_Records for the task_:
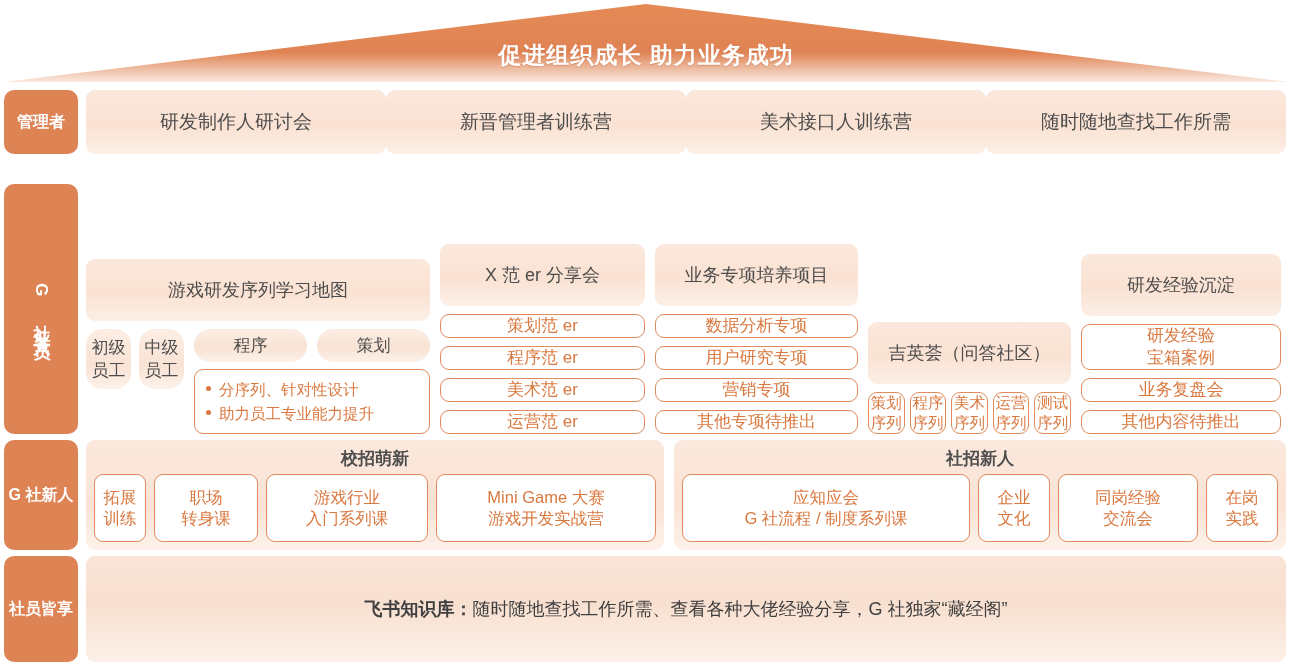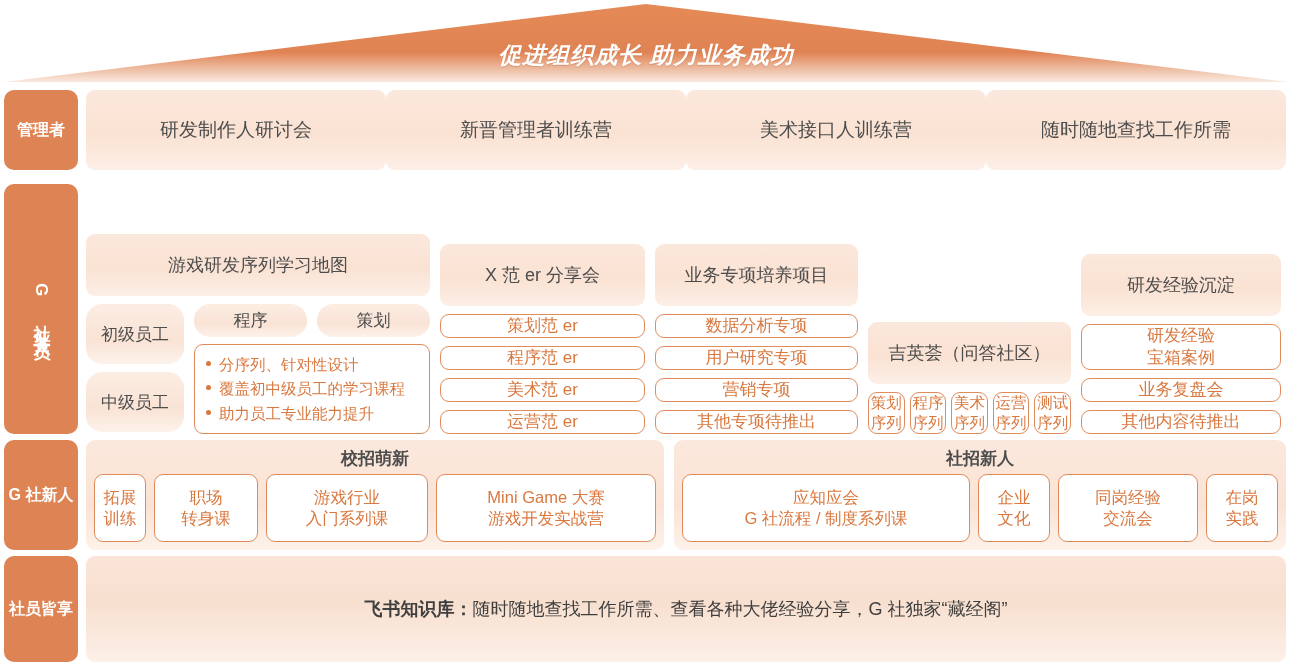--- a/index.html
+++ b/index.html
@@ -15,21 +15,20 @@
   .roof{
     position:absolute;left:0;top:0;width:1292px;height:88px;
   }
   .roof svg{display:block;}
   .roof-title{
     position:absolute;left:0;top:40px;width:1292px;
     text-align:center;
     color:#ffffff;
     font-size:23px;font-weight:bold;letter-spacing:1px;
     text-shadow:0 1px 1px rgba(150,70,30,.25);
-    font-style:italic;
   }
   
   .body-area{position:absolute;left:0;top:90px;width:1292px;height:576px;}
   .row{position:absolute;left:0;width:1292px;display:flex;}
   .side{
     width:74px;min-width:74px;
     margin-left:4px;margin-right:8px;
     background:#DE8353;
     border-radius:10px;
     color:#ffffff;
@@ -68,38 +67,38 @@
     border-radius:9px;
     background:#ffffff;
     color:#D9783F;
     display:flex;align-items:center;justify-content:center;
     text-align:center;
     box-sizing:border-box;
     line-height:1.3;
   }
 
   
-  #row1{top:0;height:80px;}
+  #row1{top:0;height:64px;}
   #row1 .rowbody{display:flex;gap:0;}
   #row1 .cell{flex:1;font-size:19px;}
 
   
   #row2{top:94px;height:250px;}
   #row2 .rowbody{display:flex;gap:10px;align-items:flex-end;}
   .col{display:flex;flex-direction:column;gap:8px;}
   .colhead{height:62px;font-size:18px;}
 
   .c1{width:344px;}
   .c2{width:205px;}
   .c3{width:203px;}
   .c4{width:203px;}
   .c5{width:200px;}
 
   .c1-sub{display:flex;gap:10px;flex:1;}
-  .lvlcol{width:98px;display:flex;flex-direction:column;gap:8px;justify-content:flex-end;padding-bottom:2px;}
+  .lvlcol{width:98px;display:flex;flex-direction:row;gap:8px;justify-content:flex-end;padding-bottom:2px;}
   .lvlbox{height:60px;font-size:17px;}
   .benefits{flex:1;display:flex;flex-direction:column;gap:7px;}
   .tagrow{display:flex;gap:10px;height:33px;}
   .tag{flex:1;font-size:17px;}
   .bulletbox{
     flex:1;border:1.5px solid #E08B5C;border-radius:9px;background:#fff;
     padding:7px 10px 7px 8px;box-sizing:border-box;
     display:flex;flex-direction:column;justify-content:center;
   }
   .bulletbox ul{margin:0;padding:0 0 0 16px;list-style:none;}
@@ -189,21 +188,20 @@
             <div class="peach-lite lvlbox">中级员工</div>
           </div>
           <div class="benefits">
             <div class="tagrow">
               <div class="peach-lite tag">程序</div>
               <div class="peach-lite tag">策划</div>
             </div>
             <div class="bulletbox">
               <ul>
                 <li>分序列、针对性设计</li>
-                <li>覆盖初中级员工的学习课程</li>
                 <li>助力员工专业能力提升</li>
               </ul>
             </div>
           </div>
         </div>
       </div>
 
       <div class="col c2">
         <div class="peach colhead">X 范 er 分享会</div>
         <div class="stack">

_About this task_: All that is needed is the exact run of lines above from the line containing "position:absolute;left:0;top:40px;width:1292px;" through the line containing "margin-left:4px;margin-right:8px;", both of them included.

_Exercise result_:
     position:absolute;left:0;top:40px;width:1292px;
     text-align:center;
     color:#ffffff;
     font-size:23px;font-weight:bold;letter-spacing:1px;
     text-shadow:0 1px 1px rgba(150,70,30,.25);
-    font-style:italic;
   }
   
   .body-area{position:absolute;left:0;top:90px;width:1292px;height:576px;}
   .row{position:absolute;left:0;width:1292px;display:flex;}
   .side{
     width:74px;min-width:74px;
     margin-left:4px;margin-right:8px;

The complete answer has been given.